● Task to complete
When a line in the data below includes "total", pick it out and copy it.
_ _ _ _ _ _ _
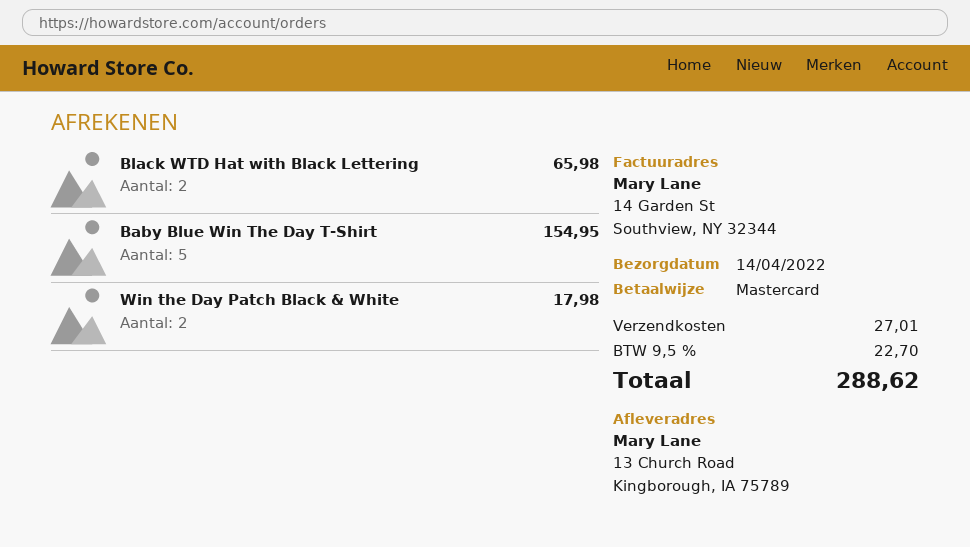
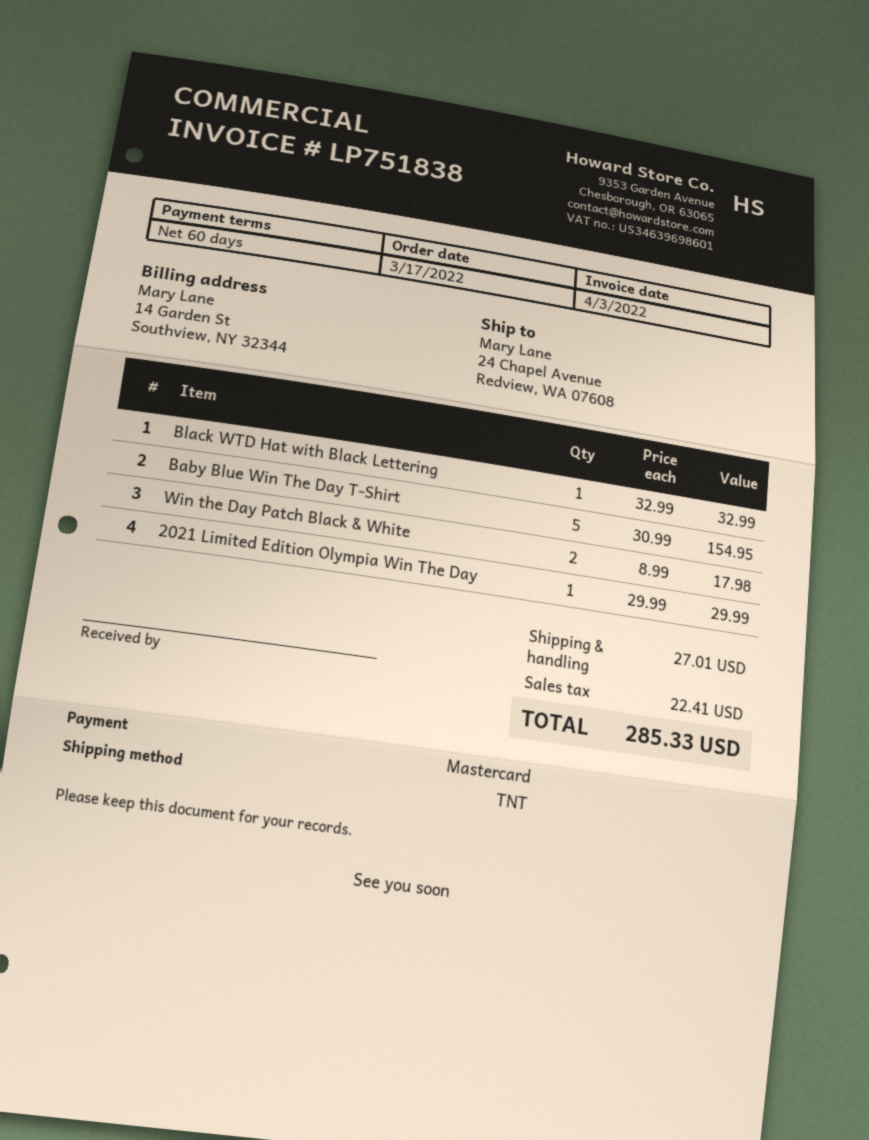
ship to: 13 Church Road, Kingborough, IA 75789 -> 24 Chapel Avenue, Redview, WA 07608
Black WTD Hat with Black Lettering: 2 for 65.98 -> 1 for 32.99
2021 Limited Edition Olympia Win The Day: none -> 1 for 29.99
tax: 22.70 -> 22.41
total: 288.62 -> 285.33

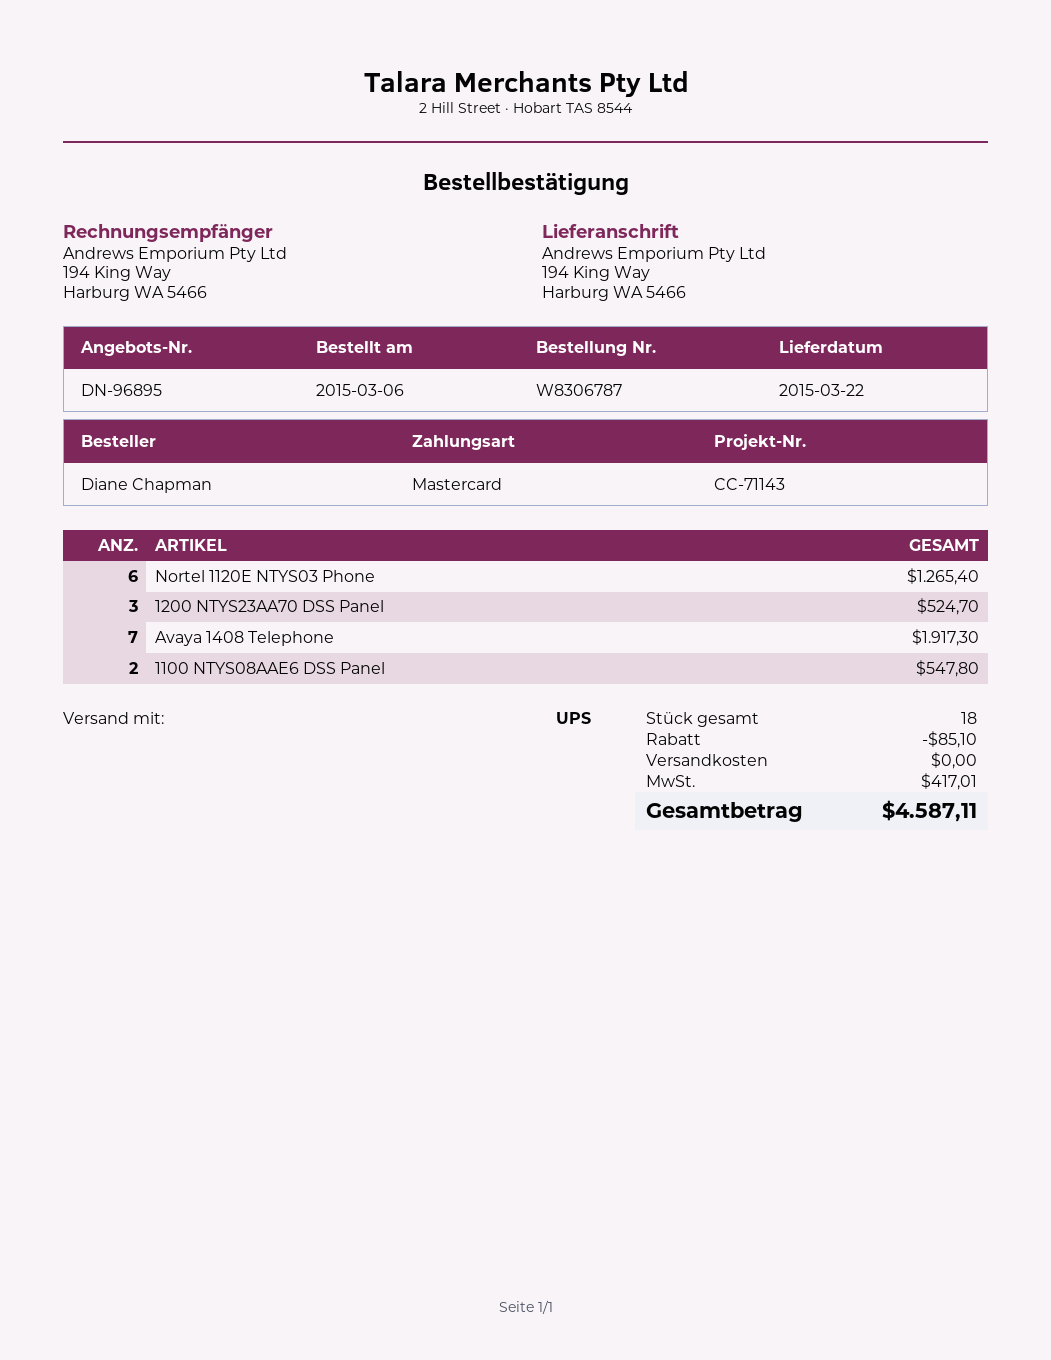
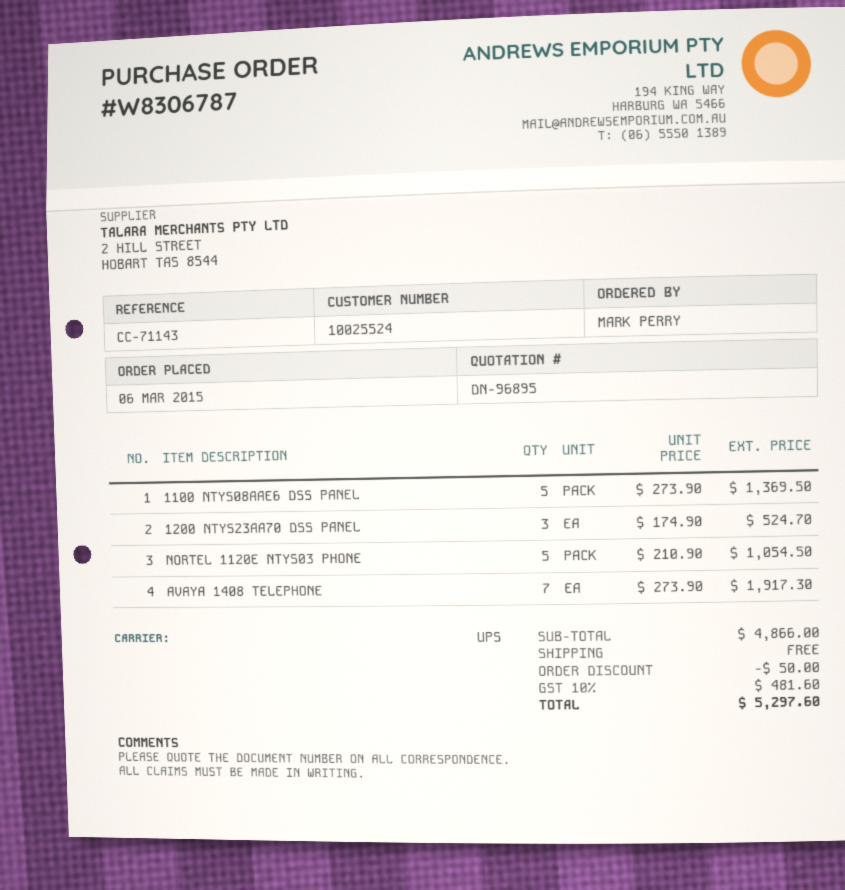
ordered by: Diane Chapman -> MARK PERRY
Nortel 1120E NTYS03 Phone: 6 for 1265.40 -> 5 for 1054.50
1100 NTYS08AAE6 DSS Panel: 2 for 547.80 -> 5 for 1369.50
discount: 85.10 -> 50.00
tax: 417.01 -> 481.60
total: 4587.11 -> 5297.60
_ _ _ _ _ _ _
● Response area
total: 288.62 -> 285.33
total: 4587.11 -> 5297.60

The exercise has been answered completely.